User Manuals : DIRAC User Manual : DIRAC Functional Description : DIRAC Key Management
Hitachi Energy
DIRAC Key Management
Master Keys are used by the SENC1 Crypto Engines to encrypt the Session Keys. Master Keys are generated by the Quantis USB device attached to the DIRAC server, and distributed to the SENC1 Crypto Engines. For the installation of the Quantis device please refer to [1KHW029081] User Manual “DIRAC - DIRAC Server Installation”.
The Quantis USB device is connected to the DIRAC server.
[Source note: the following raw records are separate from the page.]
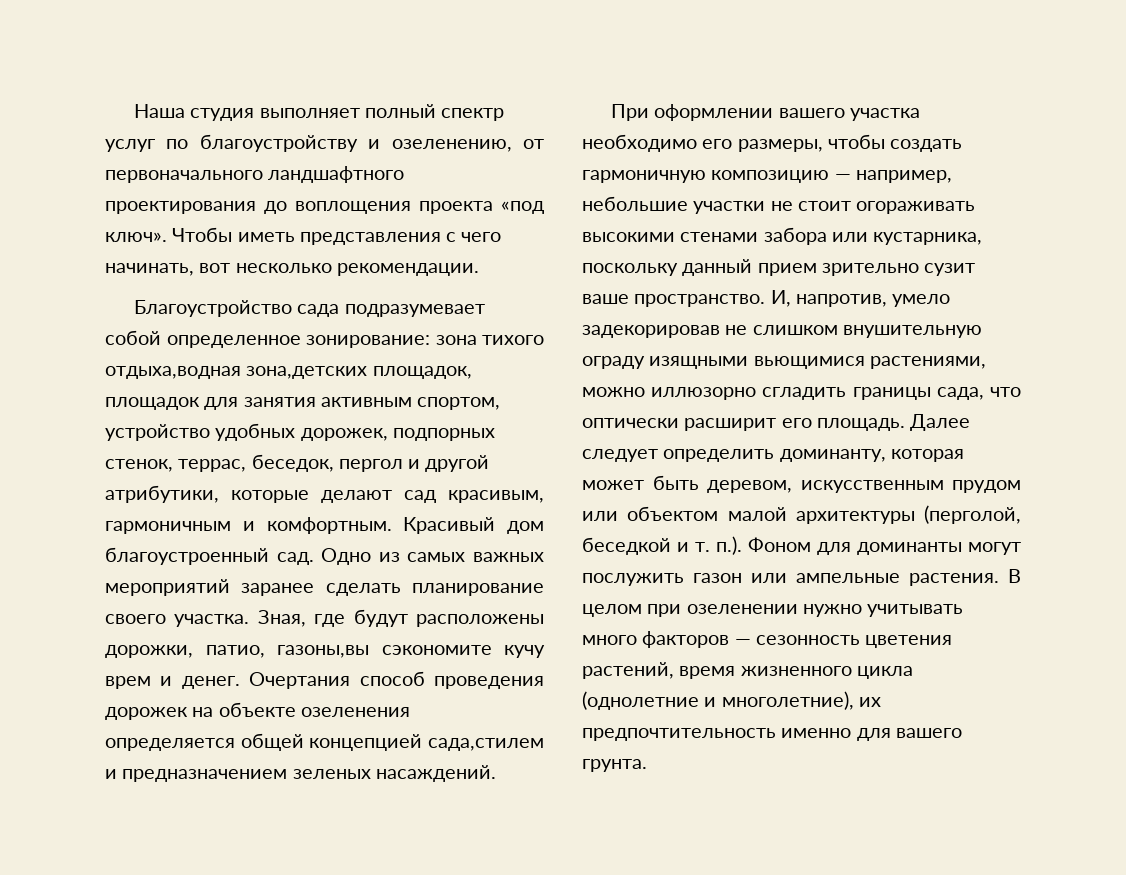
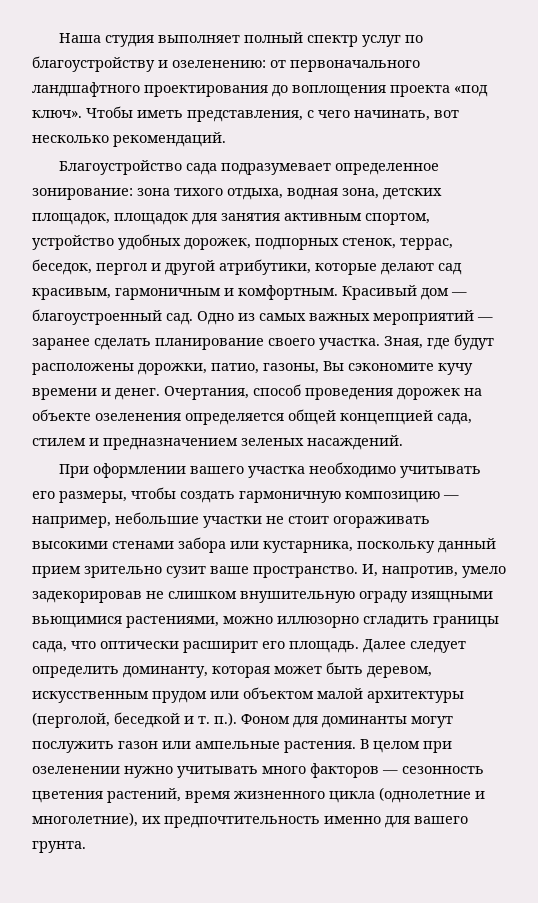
- Наша студия выполняет полный спектр услуг по благоустройству и озеленению, от первоначального ландшафтного проектирования до воплощения проекта «под ключ».
+ Наша студия выполняет полный спектр услуг по благоустройству и озеленению: от первоначального ландшафтного проектирования до воплощения проекта «под ключ».
- Чтобы иметь представления с чего начинать, вот несколько рекомендации.
+ Чтобы иметь представления, с чего начинать, вот несколько рекомендаций.
- Благоустройство сада подразумевает собой определенное зонирование: зона тихого отдыха,водная зона,детских площадок, площадок для занятия активным спортом, устройство удобных дорожек, подпорных стенок, террас, беседок, пергол и другой атрибутики, которые делают сад красивым, гармоничным и комфортным.
+ Благоустройство сада подразумевает определенное зонирование: зона тихого отдыха, водная зона, детских площадок, площадок для занятия активным спортом, устройство удобных дорожек, подпорных стенок, террас, беседок, пергол и другой атрибутики, которые делают сад красивым, гармоничным и комфортным.
- Красивый дом благоустроенный сад.
+ Красивый дом — благоустроенный сад.
- Одно из самых важных мероприятий заранее сделать планирование своего участка.
+ Одно из самых важных мероприятий — заранее сделать планирование своего участка.
- Зная, где будут расположены дорожки, патио, газоны,вы сэкономите кучу врем и денег.
+ Зная, где будут расположены дорожки, патио, газоны, Вы сэкономите кучу времени и денег.
- Очертания способ проведения дорожек на объекте озеленения определяется общей концепцией сада,стилем и предназначением зеленых насаждений.
+ Очертания, способ проведения дорожек на объекте озеленения определяется общей концепцией сада, стилем и предназначением зеленых насаждений.
- При оформлении вашего участка необходимо его размеры, чтобы создать гармоничную композицию — например, небольшие участки не стоит огораживать высокими стенами забора или кустарника, поскольку данный прием зрительно сузит ваше пространство.
+ При оформлении вашего участка необходимо учитывать его размеры, чтобы создать гармоничную композицию — например, небольшие участки не стоит огораживать высокими стенами забора или кустарника, поскольку данный прием зрительно сузит ваше пространство.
Master Keys are generated and distributed whenever FOXMAN-UN deploys an encrypted segment/tunnel, or on DIRAC user request.
When a new Master Key for a specific LSP is requested the following operations are performed:
The MPLS Manager checks the existence of the LSP.
The MPLS Manager gets the list of endpoints corresponding to this LSP.
The MPLS Manager requests a new Master Key from the Quantis USB device.
The MPLS Manager distributes the new Master Key to the Crypto Engines according to Figure Master Key distribution and activation.
The MPLS Manager gives back the result to the user.
Master Key distribution and activation
The Quantis USB device is supervised by the DIRAC server. The Quantis USB status is checked every minute by the DIRAC server. A QRNG alarm is raised …
if the Quantis USB device is not available, or
if the Quantis USB device does not deliver a new Master Key on request.